Outlier detection
IsolationForest
- class DLL.MachineLearning.UnsupervisedLearning.OutlierDetection.IsolationForest(n_trees=10, max_depth=25, min_samples_split=2, bootstrap=False, threshold=4)[source]
Bases:
object
IsolationForest implements an algorithm to detect outliers in the data by fitting may isolation trees to the data.
- Parameters:
n_trees (int, optional) – The number of trees used for predictiong. Defaults to 10. Must be a positive integer.
max_depth (int, optional) – The maximum depth of the tree. Defaults to 10. Must be a positive integer.
min_samples_split (int, optional) – The minimum required samples in a leaf to make a split. Defaults to 2. Must be a positive integer.

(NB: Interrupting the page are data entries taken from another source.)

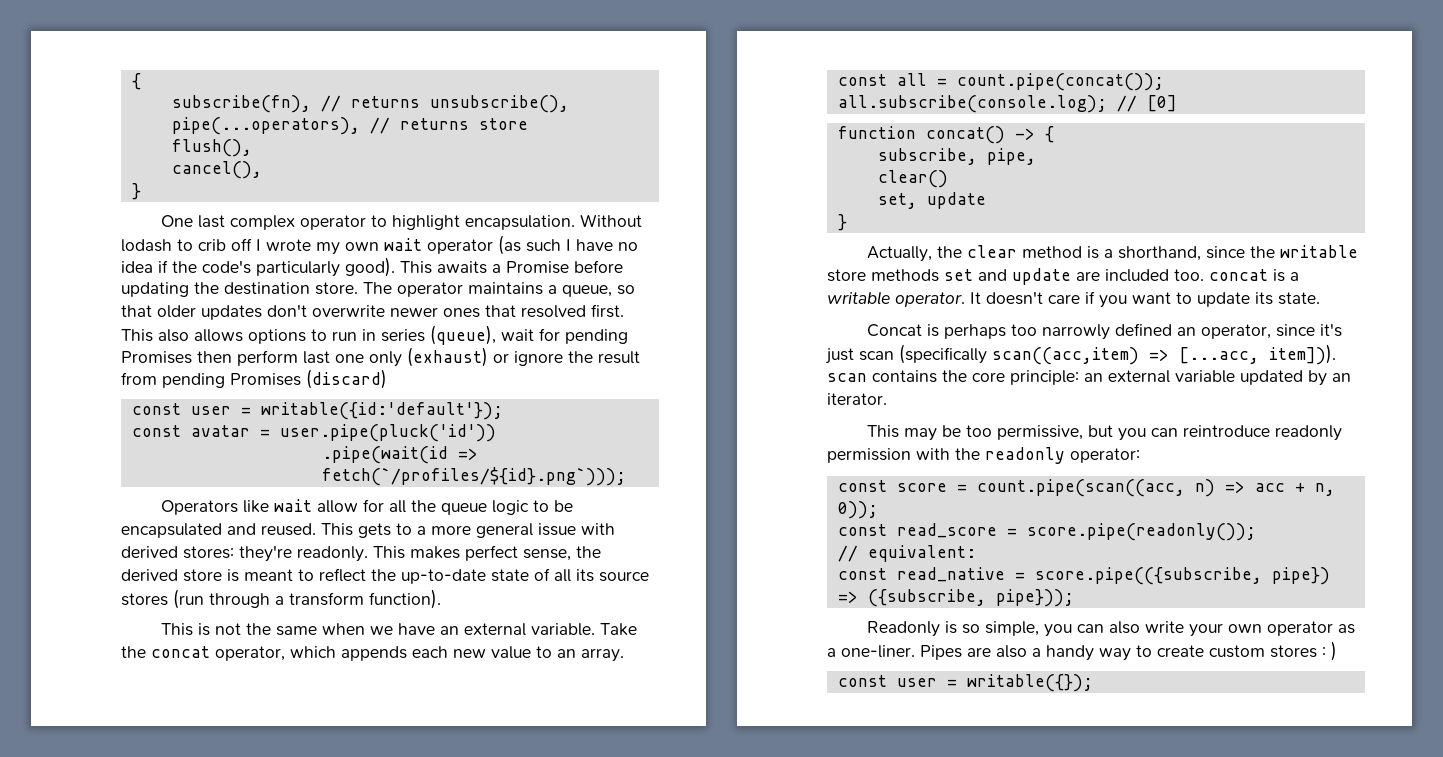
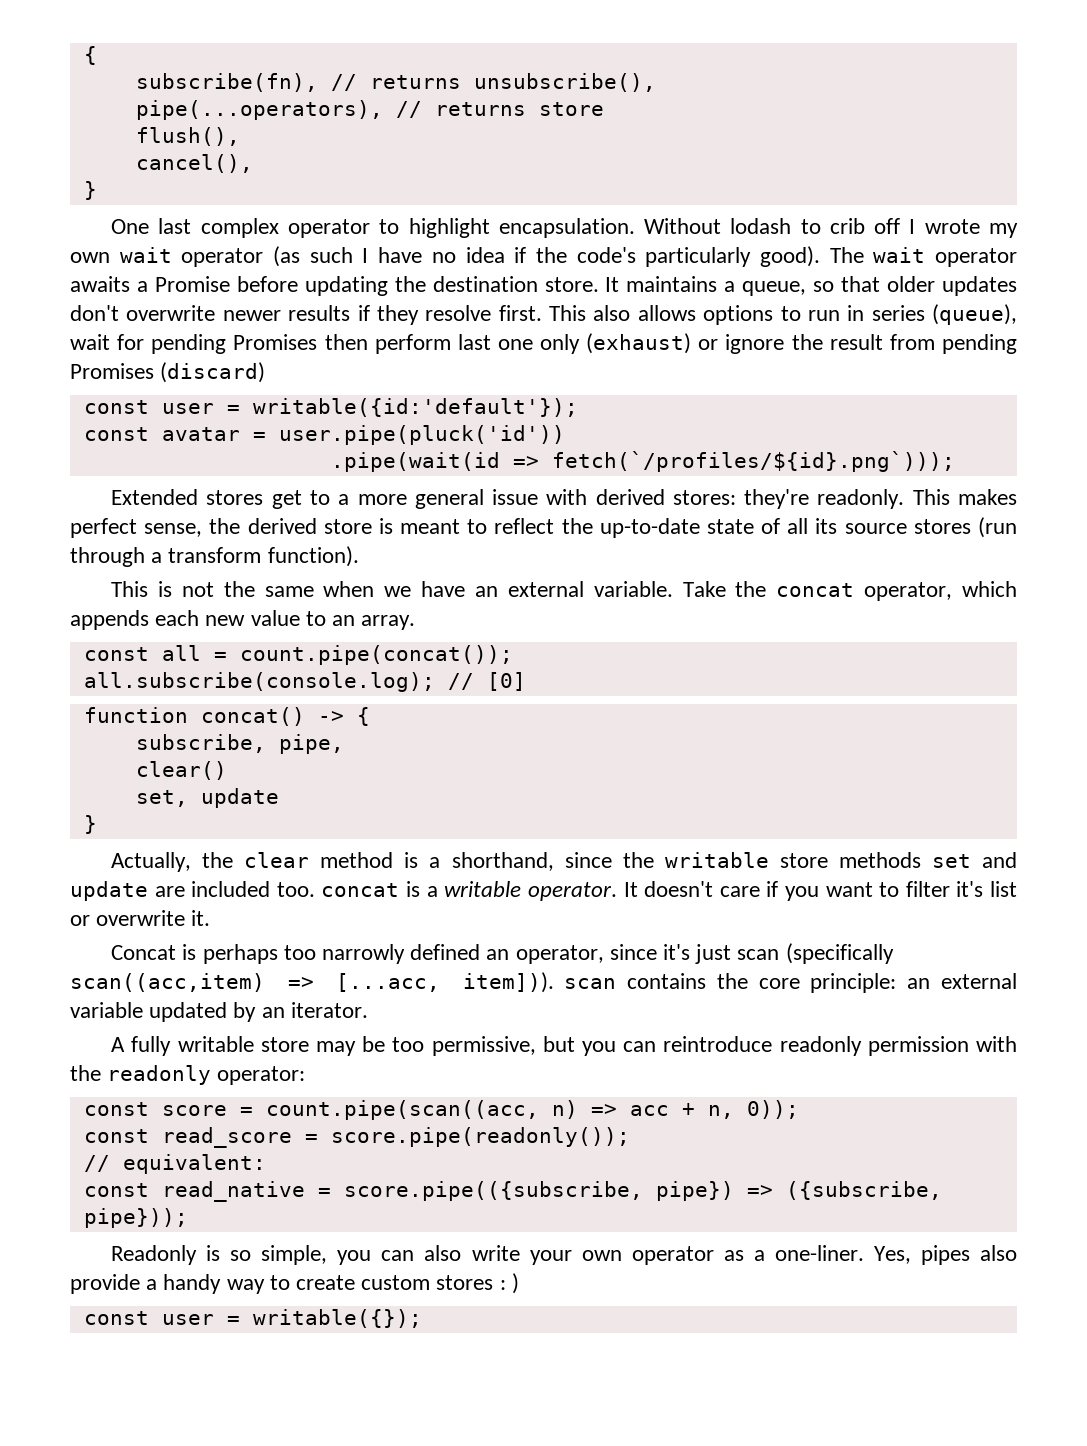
[400,261,432,274] This -> [829,247,1017,267] The wait operator
[363,282,463,297] The operator -> [605,277,620,292] It
[443,305,586,318] ones that resolved -> [288,305,492,325] results if they resolve
[160,499,573,515] [121,523,391,538] Operators like wait allow for all the queue logic to be encapsulated and reused. This gets -> [111,489,302,509] Extended stores get
[1197,292,1320,307] update its state. -> [905,881,1017,897] [70,910,211,926] filter it's list or overwrite it.
[866,425,899,438] This -> [111,1036,309,1056] A fully writable store
[920,645,1027,660] Pipes are also -> [873,1245,1018,1265] [70,1274,140,1294] Yes, pipes also provide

bootstrap (bool, optional) – Determines if the samples for fitting are boostrapped from the given data. Must be a boolean. Defaults to False.
threshold (int | float, optional) – Determines how many standard deviations away from the mean score a datapoint must be to be considered an outlier. Must be a non-ngeative real number. Defaults to 4.
- fit(X)[source]
Fits the IsolationTree model to the input data by generating a tree, which splits the data randomly.
- Parameters:
X (torch.Tensor of shape (n_samples, n_features)) – The input data, where each row is a sample and each column is a feature.
- Returns:
None
- Raises:
TypeError – If the input matrix is not a PyTorch tensor.
ValueError – If the input matrix is not the correct shape.
- fit_predict(X, return_scores=False)[source]
First fits the model to the input and then predicts, which of the inputs are outliers.
- Parameters:
X (torch.Tensor of shape (n_samples, n_features)) – The input data, where each row is a sample and each column is a feature.
return_scores (bool, optional) – Determines if the scores of each datapoint are returned. Defaults to False.
- predict(X, return_scores=False)[source]
Predicts the outliers in the input by considering scores, which are threshold standard deviations away from the mean.
- Parameters:
X (torch.Tensor of shape (n_samples, n_features)) – The input data, where each row is a sample and each column is a feature.
return_scores (bool, optional) – Determines if the scores of each datapoint are returned. Defaults to False.